____ Input records

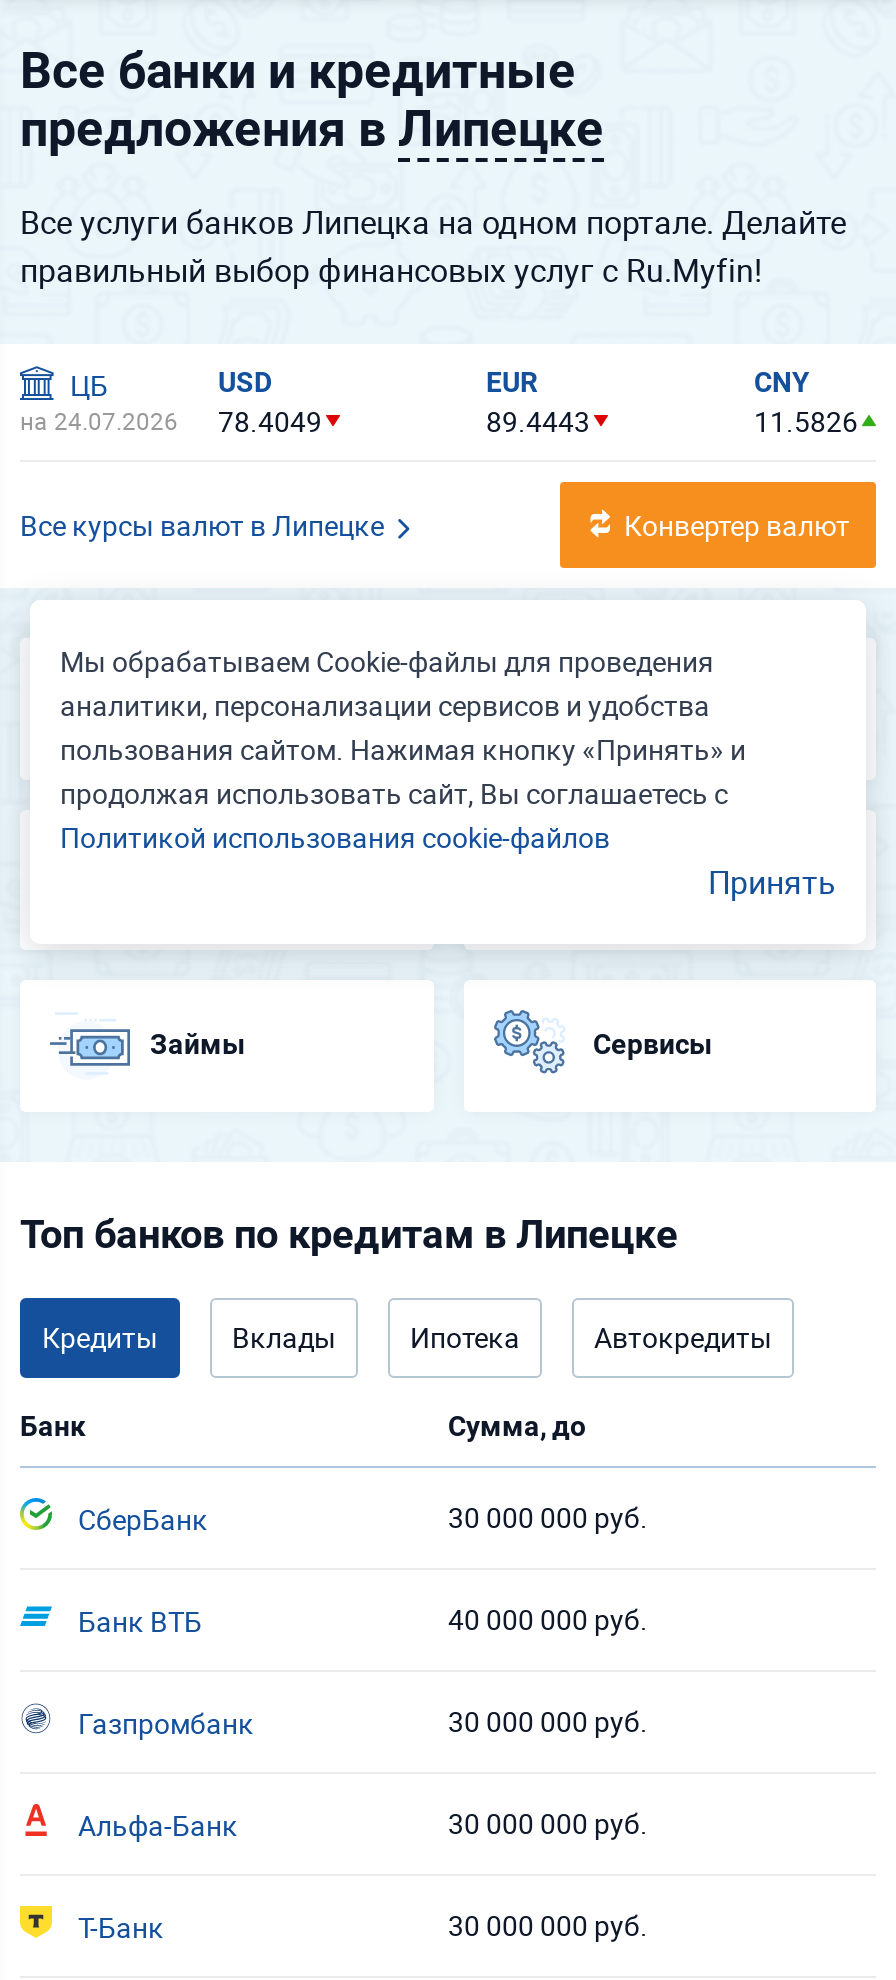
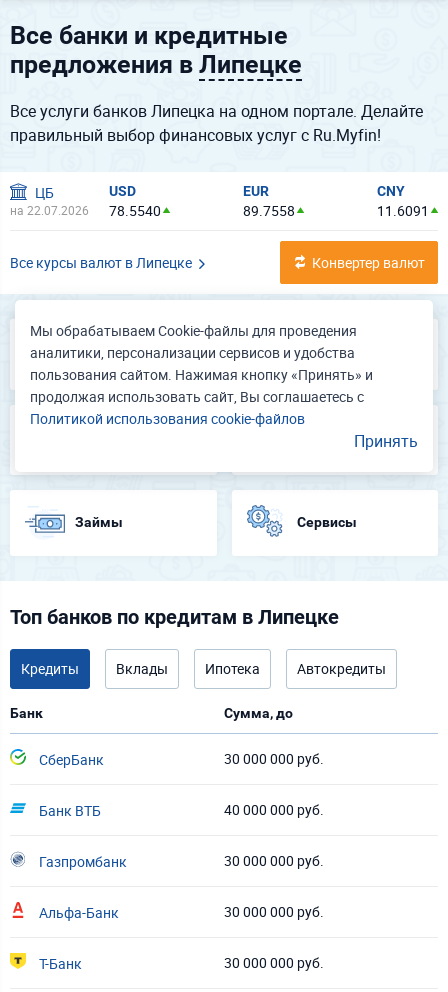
- на 24.07.2026
+ на 22.07.2026

- 78.4049
+ 78.5540

- 89.4443
+ 89.7558

- 11.5826
+ 11.6091
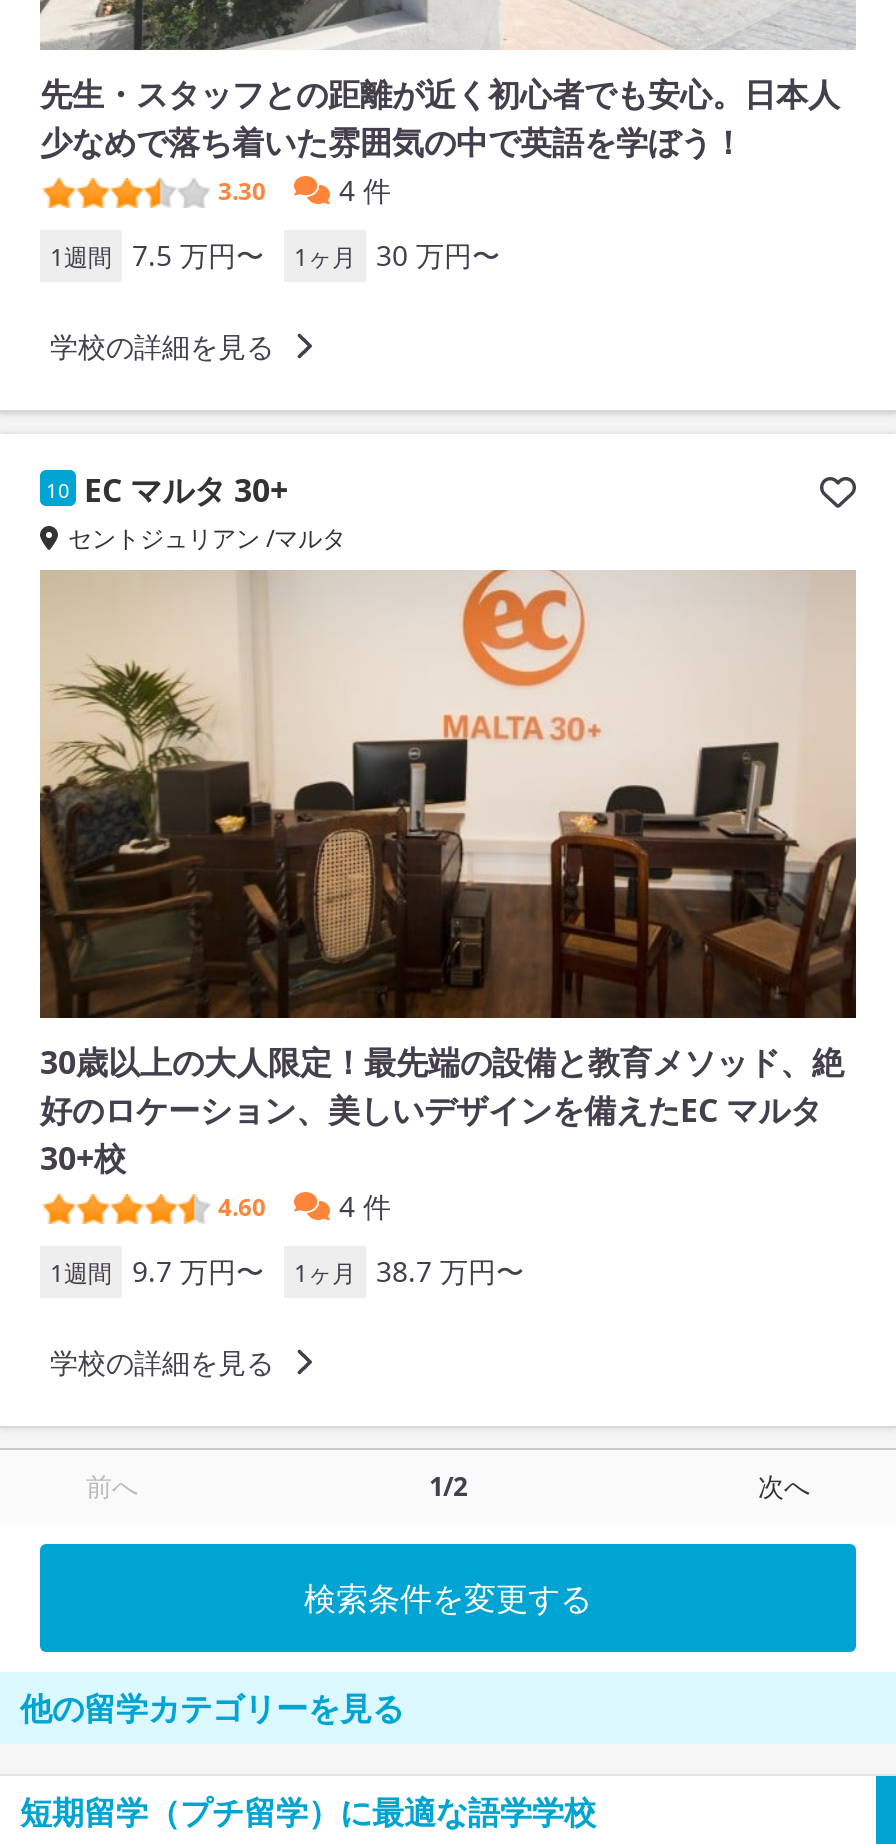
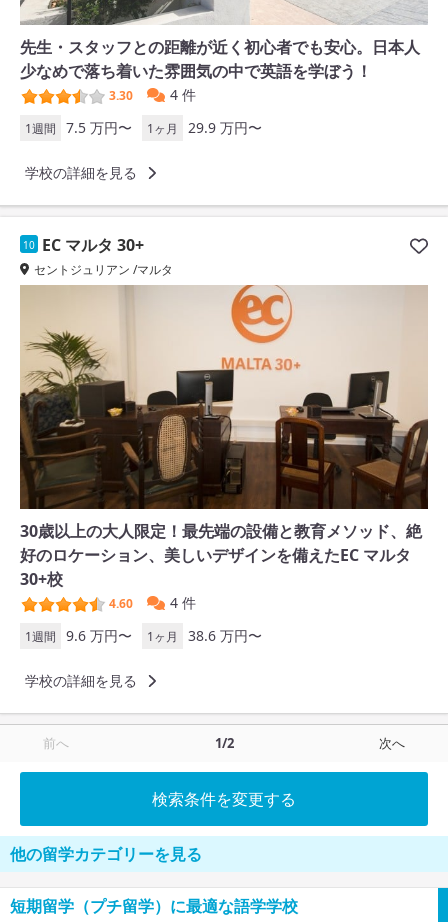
- 1週間 7.5 万円〜 1ヶ月 30 万円〜
+ 1週間 7.5 万円〜 1ヶ月 29.9 万円〜

- 1週間 9.7 万円〜
+ 1週間 9.6 万円〜

- 1ヶ月 38.7 万円〜
+ 1ヶ月 38.6 万円〜
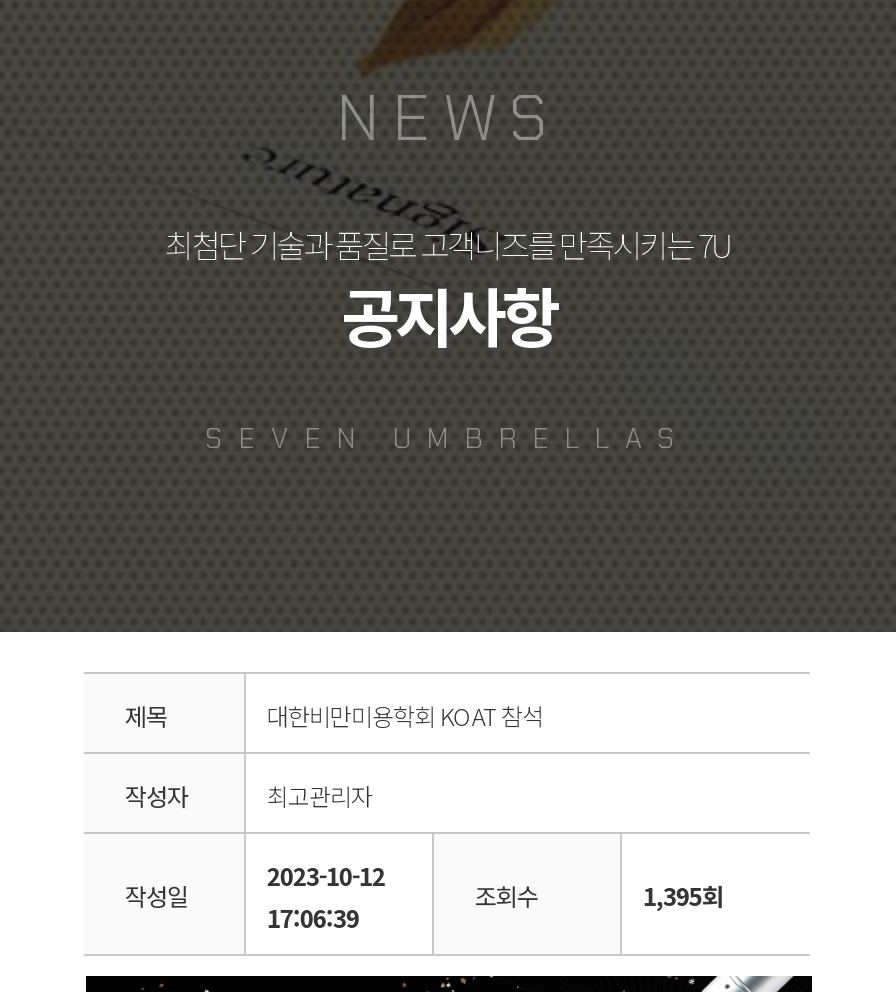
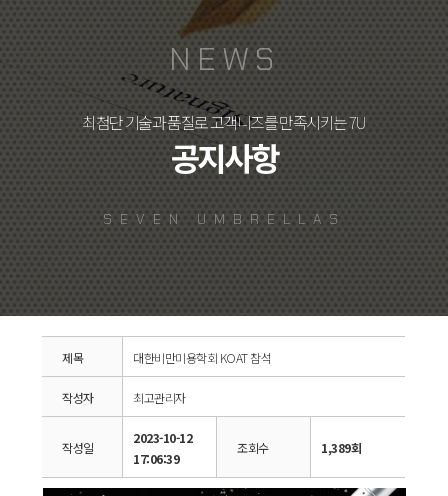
- 1,395회
+ 1,389회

________

Aim of the exercise:
Each line from the one that holds "1ヶ月 29.9 万円〜" through the end of the entries must be returned exactly, while any pictures stay out.

Solution to the exercise:
+ 1週間 7.5 万円〜 1ヶ月 29.9 万円〜

- 1週間 9.7 万円〜
+ 1週間 9.6 万円〜

- 1ヶ月 38.7 万円〜
+ 1ヶ月 38.6 万円〜
- 1,395회
+ 1,389회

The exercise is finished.